Tak Punya Darah Raja, Toto Santoso Akui Keraton Agung Sejagat Fiktif
"Saya mohon maaf karena satu, Keraton Agung Sejagat yang saya dirikan. Yang kedua pernah membuat janji kepada pengikut saya. Yang ketiga telah membuat resah masyarakat, khususnya masyarakat Purworejo," ujarnya.
Permintaan maaf ini ungkap Toto sekaligus mewakili sang Ratu Fanni yang sedang sakit.
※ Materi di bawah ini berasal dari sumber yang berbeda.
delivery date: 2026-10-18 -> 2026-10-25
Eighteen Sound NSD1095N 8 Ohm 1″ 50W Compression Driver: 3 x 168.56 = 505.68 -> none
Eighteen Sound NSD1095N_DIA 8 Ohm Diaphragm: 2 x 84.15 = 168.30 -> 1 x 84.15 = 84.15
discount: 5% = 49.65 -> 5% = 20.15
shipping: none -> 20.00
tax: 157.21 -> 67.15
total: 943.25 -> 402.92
Di hadapan awak media, Toto menolak menjawab semua pertanyaan, mulai dari jumlah korban, uang yang dihasilkan hingga alasan membangun Keraton Agung Sejagat di Purworejo.
"Saya juga enggak bisa komentar saat ini, mohon maaf," katanya.
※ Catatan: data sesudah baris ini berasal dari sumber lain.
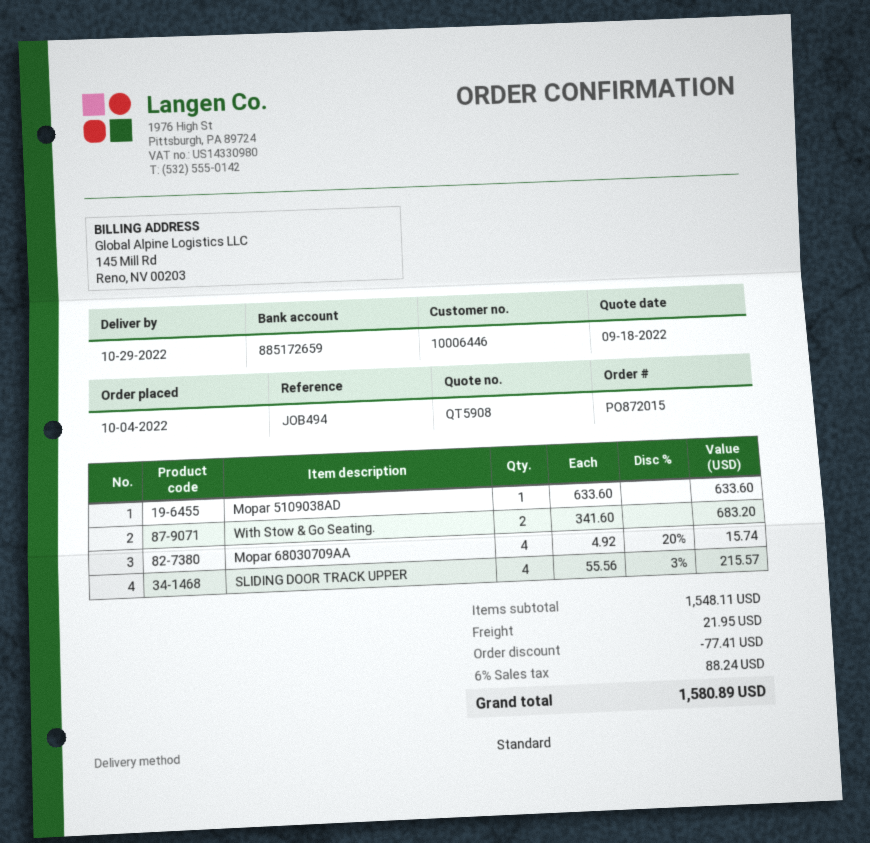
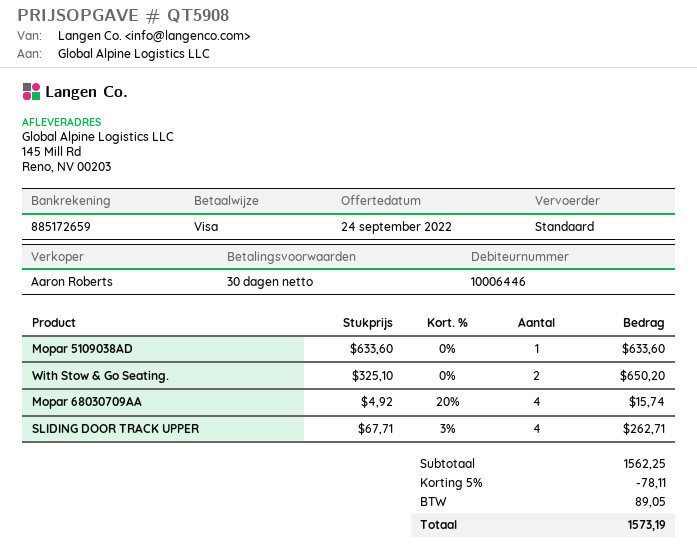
quote date: 2022-09-18 -> 2022-09-24
With Stow & Go Seating.: 2 x 341.60 = 683.20 -> 2 x 325.10 = 650.20
SLIDING DOOR TRACK UPPER: 4 x 55.56 - 3% = 215.57 -> 4 x 67.71 - 3% = 262.71
subtotal: 1548.11 -> 1562.25
discount: 77.41 -> 78.11
shipping: 21.95 -> none
tax: 88.24 -> 89.05
total: 1580.89 -> 1573.19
BACA JUGA: Ganjar Pranowo Sepakat Distribusi Elpiji 3 Kg Dilakukan Secara Tertutup
Sementara itu, kuasa hukum Toto dan Fanni, Mohamad Sofian menjelaskan, kliennya tak bisa berkomentar banyak karena berkaitan dengan materi pemeriksaan.
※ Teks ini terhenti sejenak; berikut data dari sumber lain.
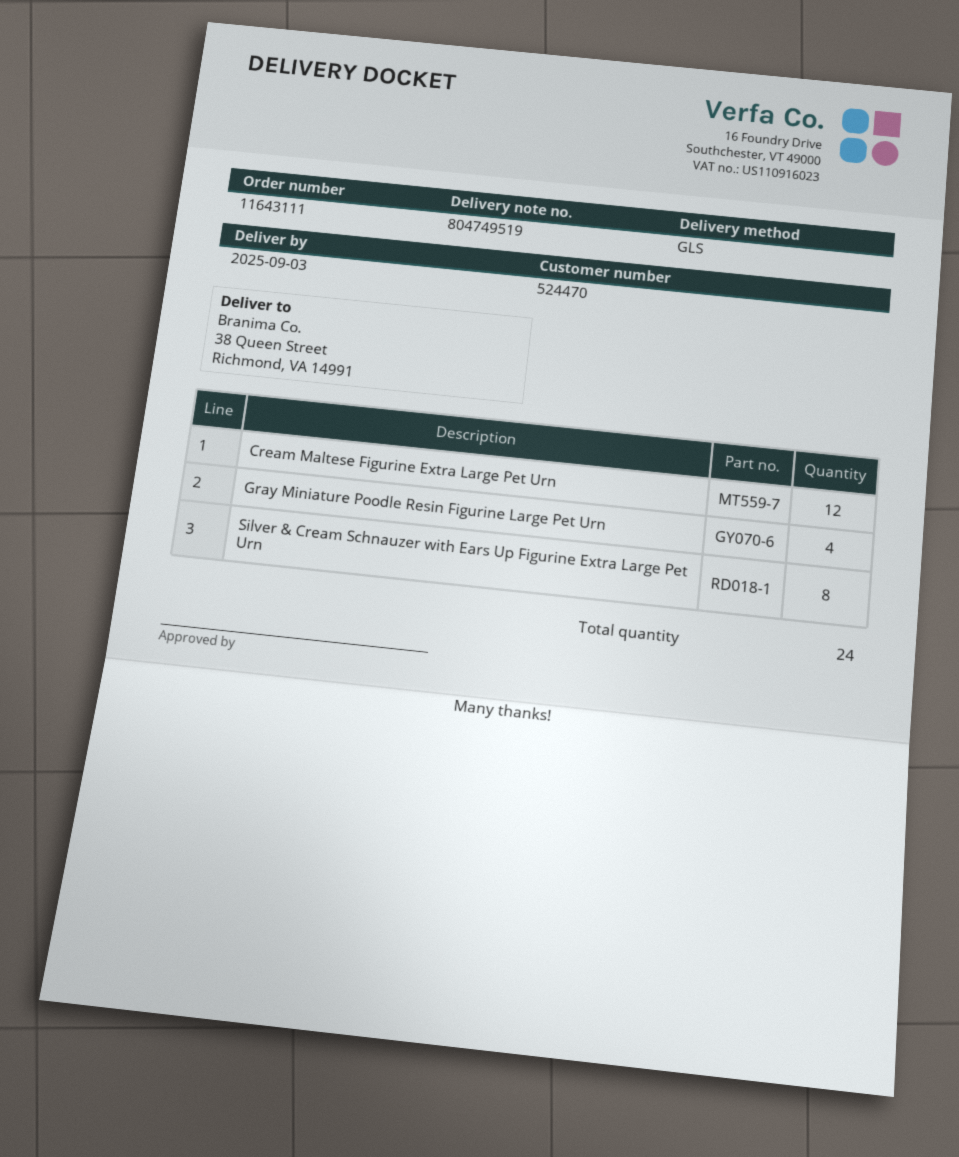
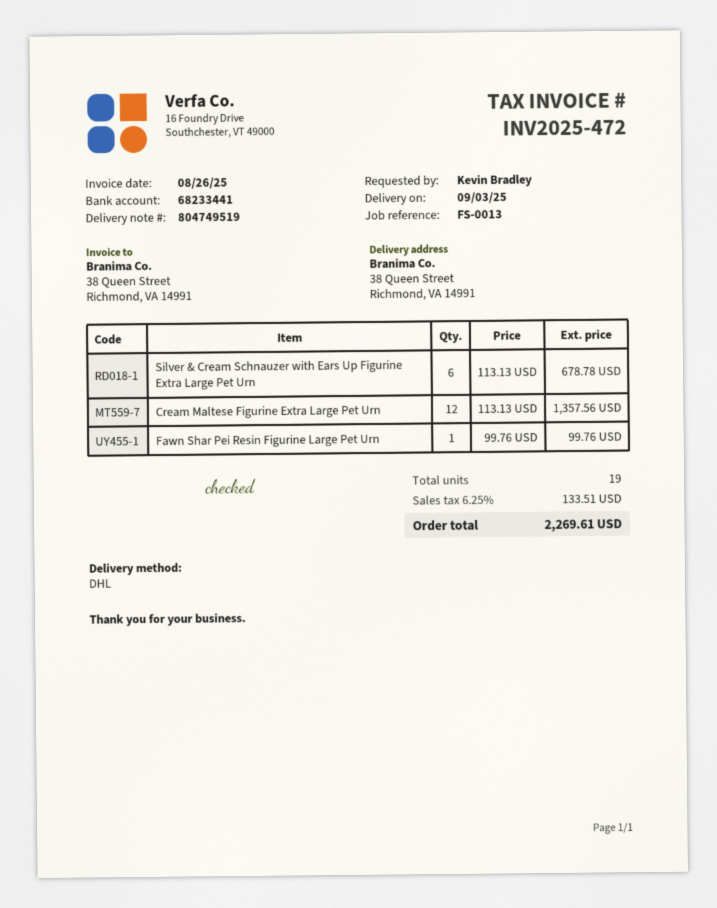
shipping method: GLS -> DHL
Gray Miniature Poodle Resin Figurine Large Pet Urn: 4 -> none
Silver & Cream Schnauzer with Ears Up Figurine Extra Large Pet Urn: 8 -> 6
Fawn Shar Pei Resin Figurine Large Pet Urn: none -> 1
total quantity: 24 -> 19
"Selebihnya ini sudah masuk dalam materi pemeriksaan bebas, sehingga pak Toto tidak bisa menjawab lebih lanjut. Karena sudah menyerahkan semua proses ini kepada penyidik," ucapnya.
Sebelumnya, Polda Jawa Tengah resmi menetapkan Raja dan Permaisuri Keraton Agung Sejagat, Totok Santosa (42) dan Fanni Aminadia (41) menjadi tersangka pada Rabu (16/1/2020). Keduanya dijerat pasal penipuan dan keonaran.